No one would ever know Campbell Smith is in her 99th week of cancer treatment. The 9-year-old had a bright smile on her face as she went through each of the beads on her new necklace telling what each of them represent and how they’ve led her along the journey to recovery.
“This is the fish bead,” she said while holding up the shiny red fish strung along a black cord with her name spelled out in white square beads. “It represents the challenges of the illness.”
Smith’s necklace is part of a new program called Beads of Courage. Cancer and blood disorder patients at Niswonger Children’s Hospital will receive a bead for every procedure, milestone, treatment event or act of bravery. At the kickoff Wednesday, Smith also received a bead of courage for getting up in front of the group to talk about her experiences and how excited she was to start the program.
“This is to help children who have serious illnesses to record, to tell and to own their own journey with their treatment process,” said Marinda McConnell, childlife program specialist at Niswonger Children’s Hospital.
Many parents like Becky Buckner have also traveled to Memphis for treatments and taken part in a similar program there. After McConnell received numerous inquiries from those who had been involved with Beads of Courage elsewhere, it was implemented in Johnson City.
Buckner’s son, Jacob, has collected more than 400 beads since he began treatment in June 2010.
“When we got started with the bead program in Memphis, Jacob was excited,” she said. “He would wake up in the morning and ask what was on the schedule. I would tell him and then he would ask ‘Do I get beads for that?’ ”
“He’s proud of his beads. He holds them out and looks at them. It brings many tears of joy and sadness and shows where he’s had a transfusion, a bad day, a spinal infusion or chemotherapy treatment.”
McConnell looks for Beads of Courage to provide similar successes at Niswonger Children’s Hospital by helping patients increase their ability to share what they go through on a daily basis, while decreasing illness-related distress and creating optimism and positivity.
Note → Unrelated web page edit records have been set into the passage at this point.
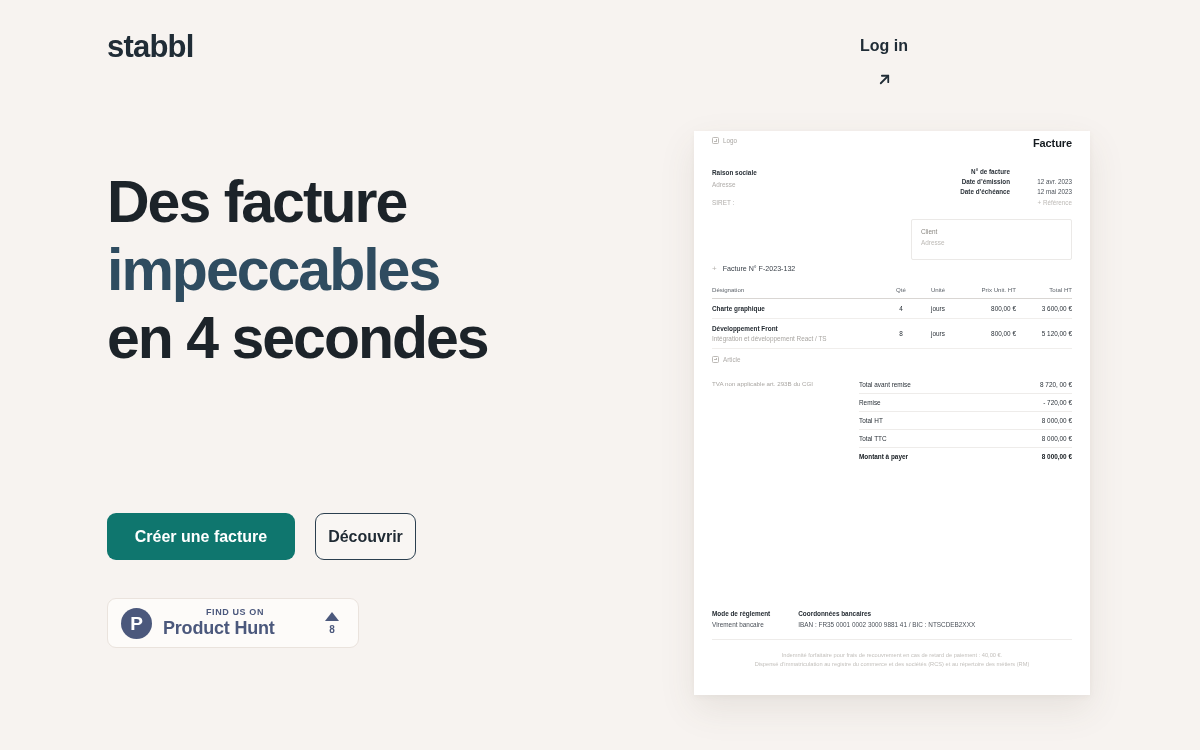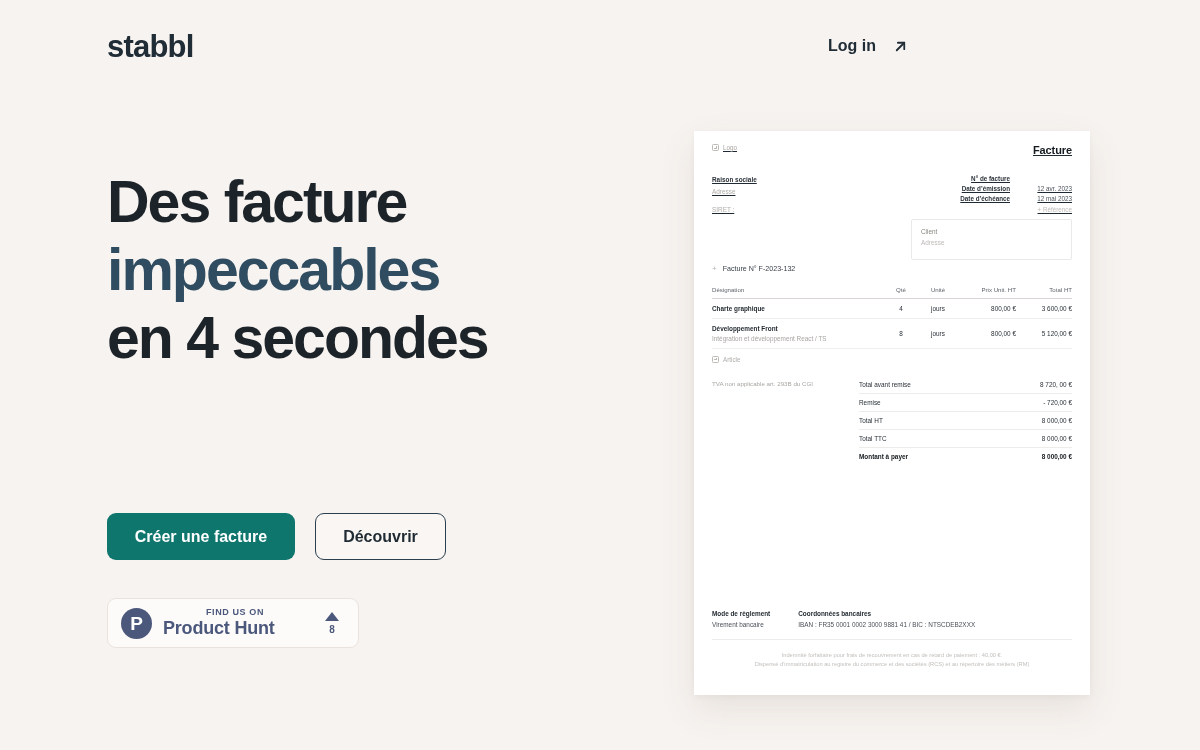"Log in" .login-wrap { flex-direction: none -> column }
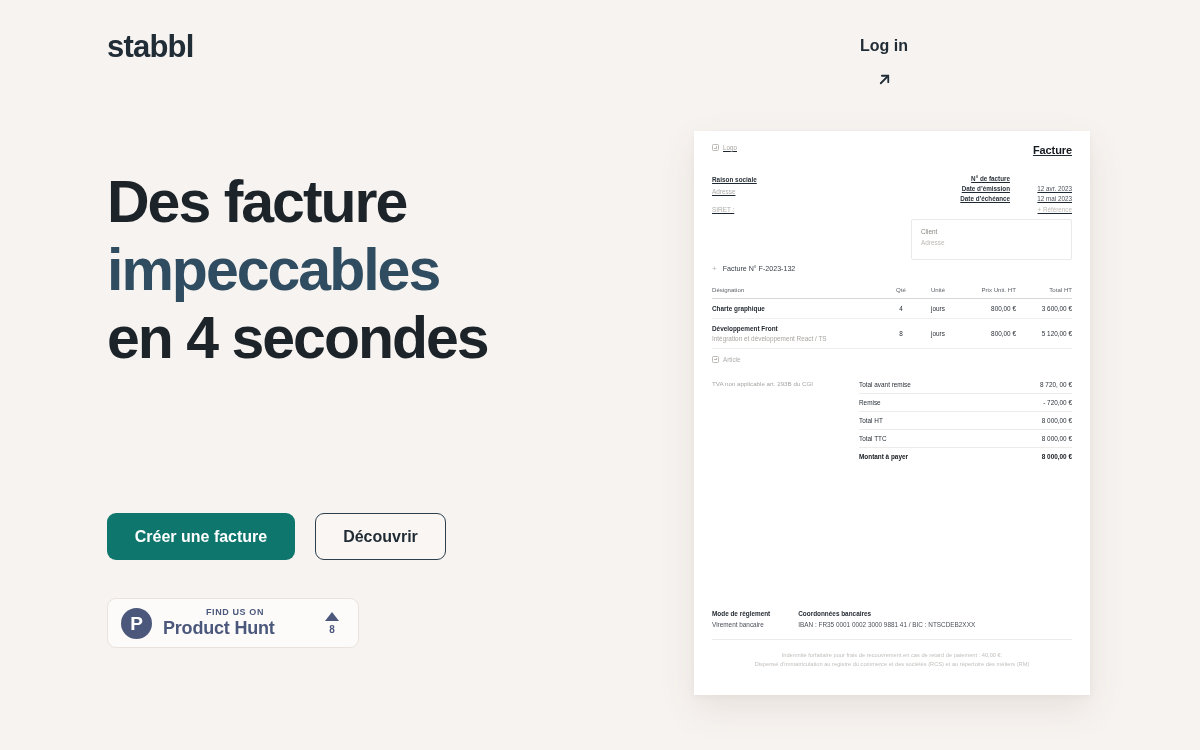"Facture" .invoice-card { padding: 13px 18px 0 18px -> 6px 18px 0 18px; text-decoration: underline -> none }
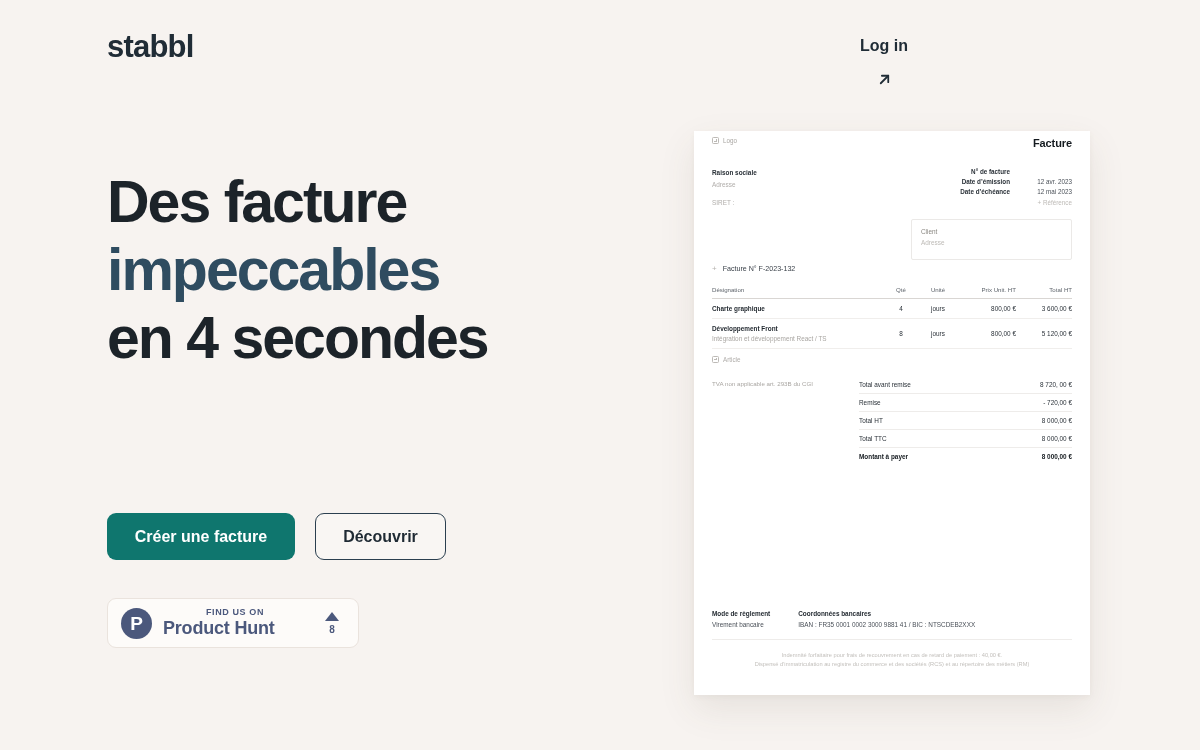"Découvrir" .btn-secondary { width: 131px -> 101px }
About 40 children and adolescent patients will get their startup strands throughout the week, then they will keep track of their treatment process in a journal that will let them know when they’ll receive a bead. Many of those who attended the launch party Wednesday already had a blue bead, signifying a clinic visit. Smith had a blue one, plus three special “100 beads” that each represent 100 beads she accumulated throughout her treatment, but since the program just started, she didn’t have room for all of them on her new necklace.
The strands of colorful beads in all shapes and sizes will be more than an accessory for these special patients. It will be an outward symbol of their perseverance.
“They will be colorful reminders of the experiences they go through,” said Dr. Marcela Popescu. “They can use them to tell their stories. As it gets longer it will grow heavy, but it can be a reminder of the courage and strength needed for the fight.”